**THE TASK:** Lift every line from the entries that includes the word "length".
+ + + + + + +
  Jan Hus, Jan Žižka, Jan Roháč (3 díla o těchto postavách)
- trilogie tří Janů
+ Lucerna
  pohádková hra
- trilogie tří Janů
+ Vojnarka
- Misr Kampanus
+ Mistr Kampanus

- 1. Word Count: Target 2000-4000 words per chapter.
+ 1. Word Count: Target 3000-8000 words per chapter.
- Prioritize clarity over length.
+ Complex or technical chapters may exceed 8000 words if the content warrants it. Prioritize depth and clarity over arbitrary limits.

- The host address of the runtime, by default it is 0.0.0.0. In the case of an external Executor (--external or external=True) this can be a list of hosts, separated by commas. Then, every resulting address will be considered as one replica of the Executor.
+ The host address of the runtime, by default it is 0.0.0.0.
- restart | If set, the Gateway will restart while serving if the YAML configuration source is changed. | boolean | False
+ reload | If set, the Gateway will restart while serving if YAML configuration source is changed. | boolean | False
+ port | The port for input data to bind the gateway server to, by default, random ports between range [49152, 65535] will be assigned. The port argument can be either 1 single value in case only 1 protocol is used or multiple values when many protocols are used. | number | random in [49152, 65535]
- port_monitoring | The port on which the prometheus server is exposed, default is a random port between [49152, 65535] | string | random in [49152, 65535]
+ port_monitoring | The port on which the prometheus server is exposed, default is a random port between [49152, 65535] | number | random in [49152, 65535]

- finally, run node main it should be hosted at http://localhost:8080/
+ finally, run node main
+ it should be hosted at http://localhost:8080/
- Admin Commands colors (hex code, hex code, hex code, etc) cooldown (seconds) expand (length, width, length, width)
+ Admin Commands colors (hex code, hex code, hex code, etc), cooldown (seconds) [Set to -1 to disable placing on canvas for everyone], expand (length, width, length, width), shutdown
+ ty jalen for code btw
+ + + + + + +
**RESPONSE AREA:**
- Prioritize clarity over length.
- Admin Commands colors (hex code, hex code, hex code, etc) cooldown (seconds) expand (length, width, length, width)
+ Admin Commands colors (hex code, hex code, hex code, etc), cooldown (seconds) [Set to -1 to disable placing on canvas for everyone], expand (length, width, length, width), shutdown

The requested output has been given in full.